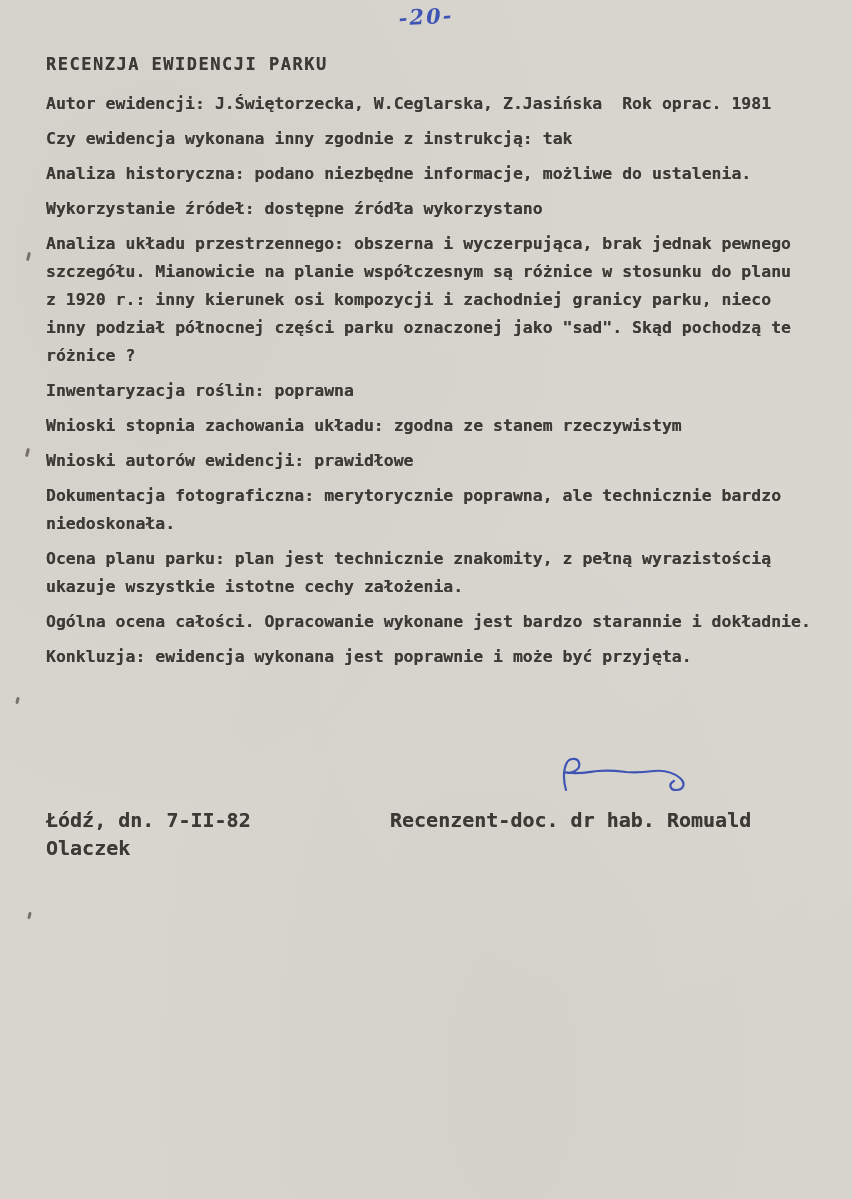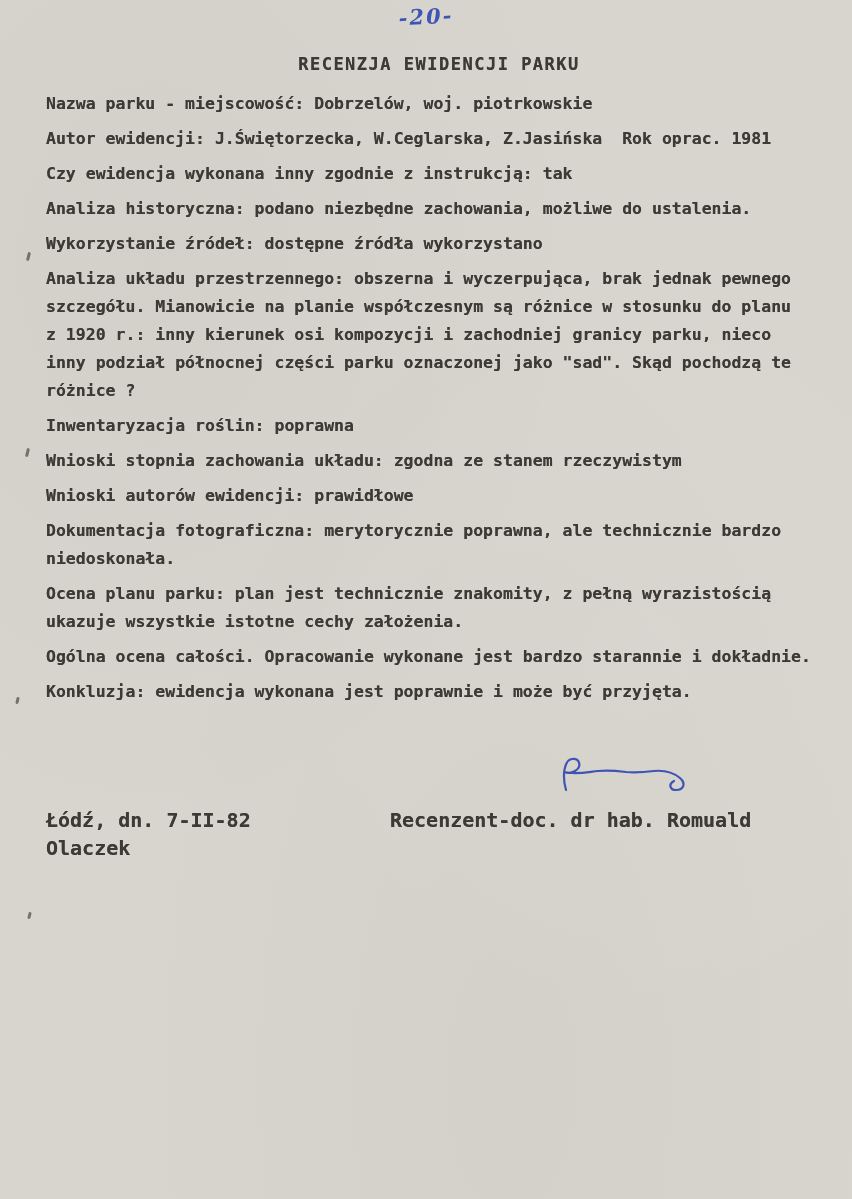--- a/index.html
+++ b/index.html
@@ -37,7 +37,6 @@
     font-size: 17px;
     font-weight: bold;
     letter-spacing: 1.5px;
-    text-align: center;
     line-height: 28px;
     margin-bottom: 12px;
     text-shadow: 0 0 0.5px rgba(60,58,53,0.75);

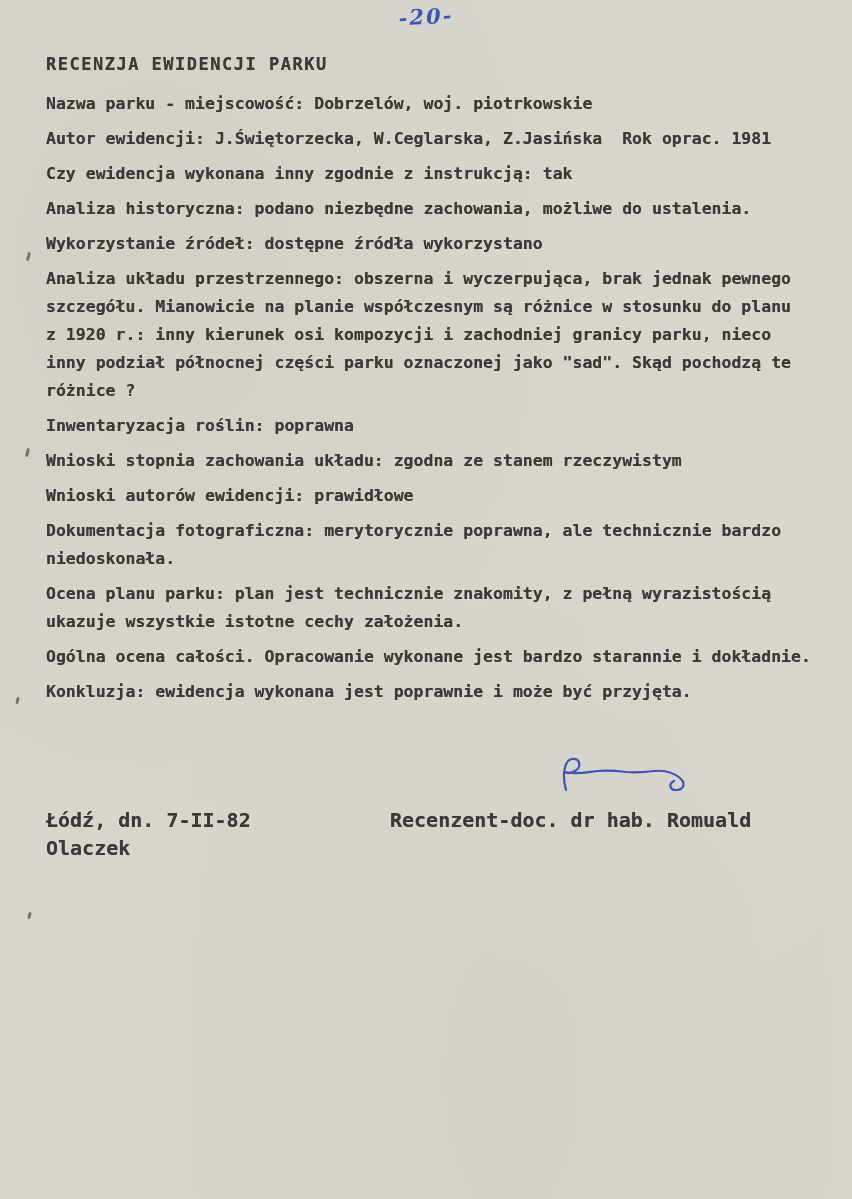--- a/index.html
+++ b/index.html
@@ -93,7 +93,6 @@
   <h1 class="title">RECENZJA EWIDENCJI PARKU</h1>
 
   <div class="body-text">
-    <p>Nazwa parku - miejscowość: Dobrzelów, woj. piotrkowskie</p>
     <p>Autor ewidencji: J.Świętorzecka, W.Ceglarska, Z.Jasińska  Rok oprac. 1981</p>
     <p>Czy ewidencja wykonana inny zgodnie z instrukcją: tak</p>
     <p>Analiza historyczna: podano niezbędne zachowania, możliwe do ustalenia.</p>

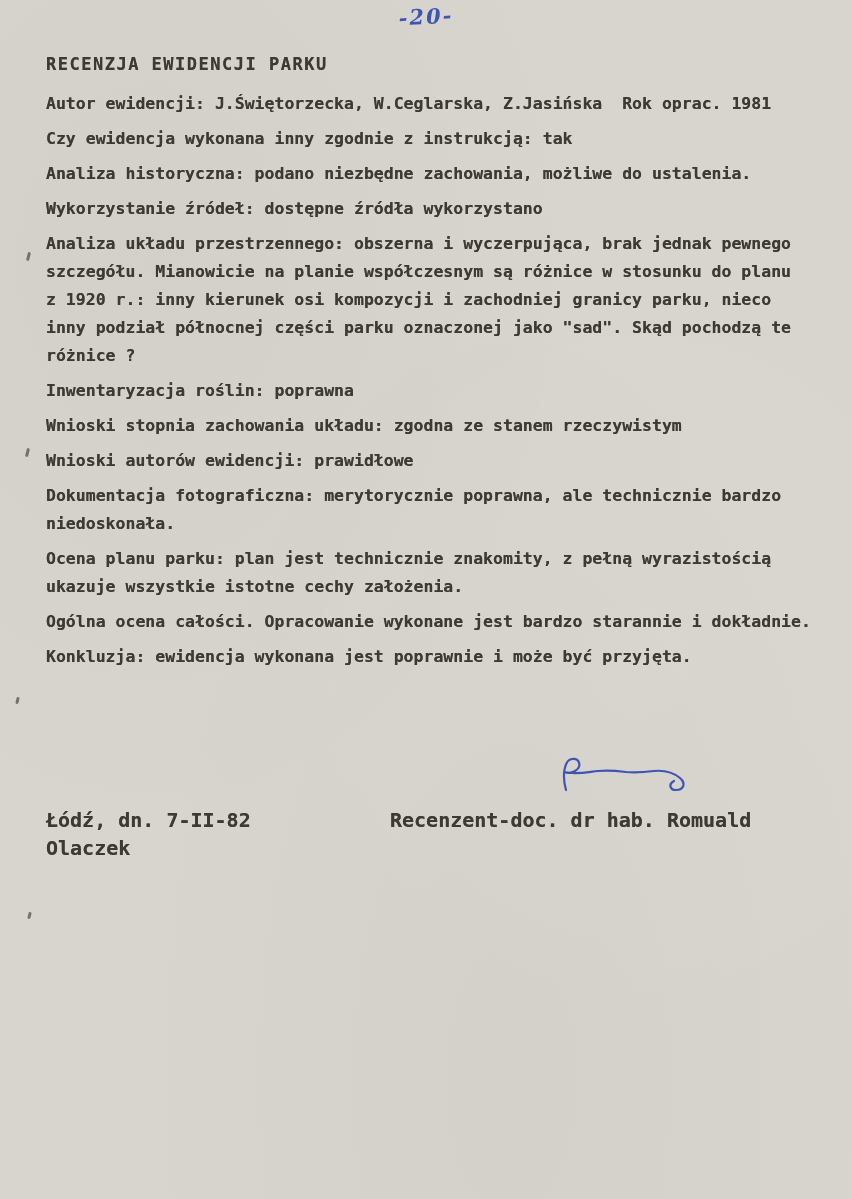--- a/index.html
+++ b/index.html
@@ -95,7 +95,7 @@
   <div class="body-text">
     <p>Autor ewidencji: J.Świętorzecka, W.Ceglarska, Z.Jasińska  Rok oprac. 1981</p>
     <p>Czy ewidencja wykonana inny zgodnie z instrukcją: tak</p>
-    <p>Analiza historyczna: podano niezbędne zachowania, możliwe do ustalenia.</p>
+    <p>Analiza historyczna: podano niezbędne informacje, możliwe do ustalenia.</p>
     <p>Wykorzystanie źródeł: dostępne źródła wykorzystano</p>
     <p>Analiza układu przestrzennego: obszerna i wyczerpująca, brak jednak pewnego
 szczegółu. Mianowicie na planie współczesnym są różnice w stosunku do planu

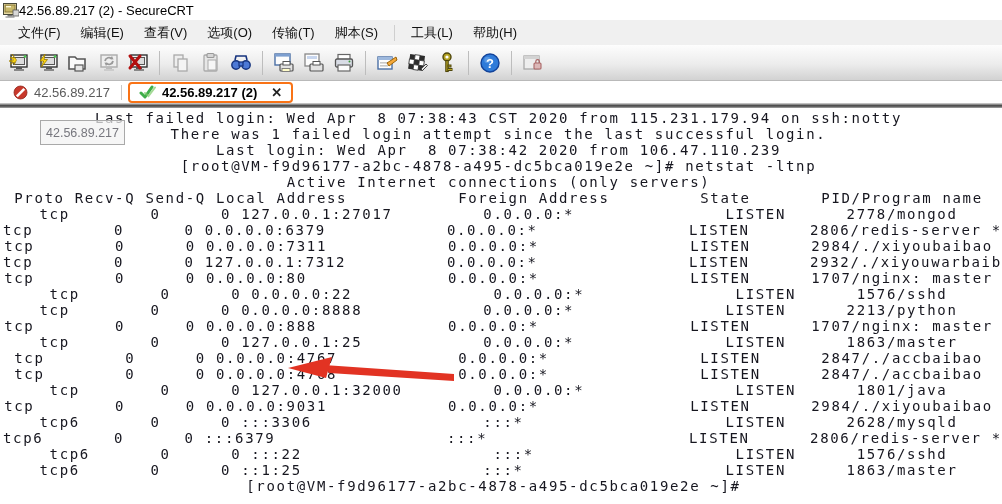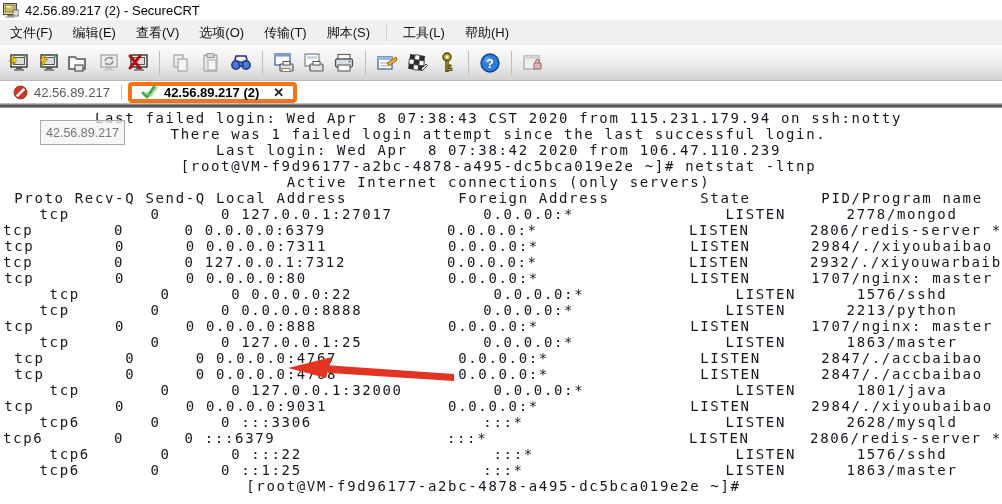--- a/index.html
+++ b/index.html
@@ -9,7 +9,7 @@
   .window { width: 1002px; height: 504px; display: flex; flex-direction: column; background: #fff; }
 
   
-  .titlebar { height: 20px; background: #ffffff; display: flex; align-items: center; padding-left: 3px; gap: 6px; flex: none; }
+  .titlebar { height: 20px; background: #ffffff; display: flex; align-items: center; padding-left: 3px; flex: none; }
   .titlebar .title { font-size: 13px; color: #000; white-space: nowrap; }
 
   

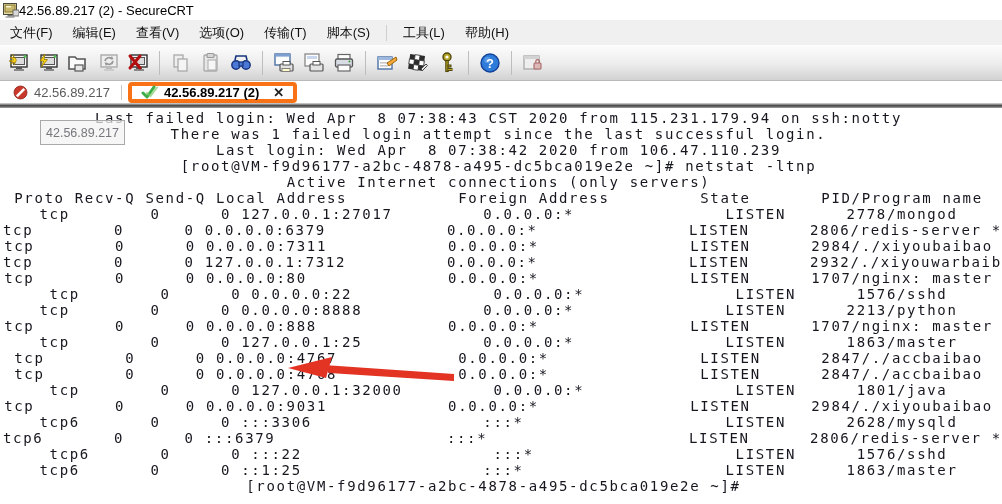--- a/index.html
+++ b/index.html
@@ -13,7 +13,7 @@
   .titlebar .title { font-size: 13px; color: #000; white-space: nowrap; }
 
   
-  .menubar { height: 25px; background: #f0f0f0; display: flex; align-items: center; flex: none; }
+  .menubar { height: 25px; background: #f0f0f0; display: flex; align-items: center; padding-left: 8px; flex: none; }
   .menu-item { font-size: 13px; color: #111; padding: 4px 10px; white-space: nowrap; cursor: default; }
   .menu-sep { width: 1px; height: 16px; background: #cfcfcf; margin: 0 6px; }
 

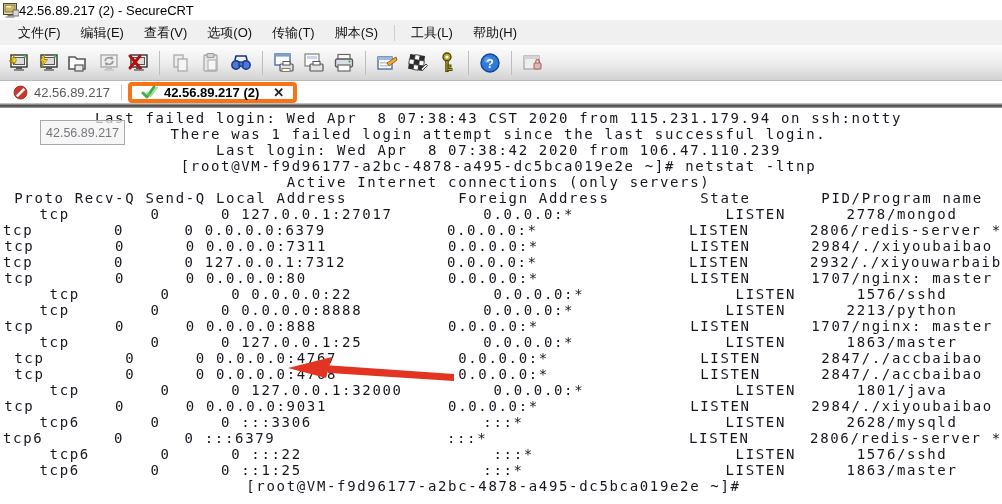--- a/index.html
+++ b/index.html
@@ -28,7 +28,7 @@
   
   .tabbar { height: 22px; background: #ffffff; display: flex; align-items: center; padding-left: 4px; flex: none; }
   .tab { display: inline-flex; align-items: center; gap: 6px; padding: 1px 9px; font-size: 13px; color: #5a5a5a; height: 21px; white-space: nowrap; }
-  .tab.active { border: 4px solid #f97316; border-radius: 4px; color: #000; font-weight: bold; background: #fff; margin-left: 4px; }
+  .tab.active { border: 2px solid #f97316; border-radius: 4px; color: #000; font-weight: bold; background: #fff; margin-left: 4px; }
   .tab-sep { width: 1px; height: 15px; background: #c8c8c8; margin: 0 2px; }
   .tab-close { font-size: 13px; font-weight: bold; color: #222; margin-left: 8px; cursor: default; }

+++++

• AIM OF THE TASK
Find the string "white" in the entries above and return each line that holds it.

• ANSWER SPACE
   .titlebar .title { font-size: 13px; color: #000; white-space: nowrap; }
   .titlebar .title { font-size: 13px; color: #000; white-space: nowrap; }
   .menu-item { font-size: 13px; color: #111; padding: 4px 10px; white-space: nowrap; cursor: default; }
   .tab { display: inline-flex; align-items: center; gap: 6px; padding: 1px 9px; font-size: 13px; color: #5a5a5a; height: 21px; white-space: nowrap; }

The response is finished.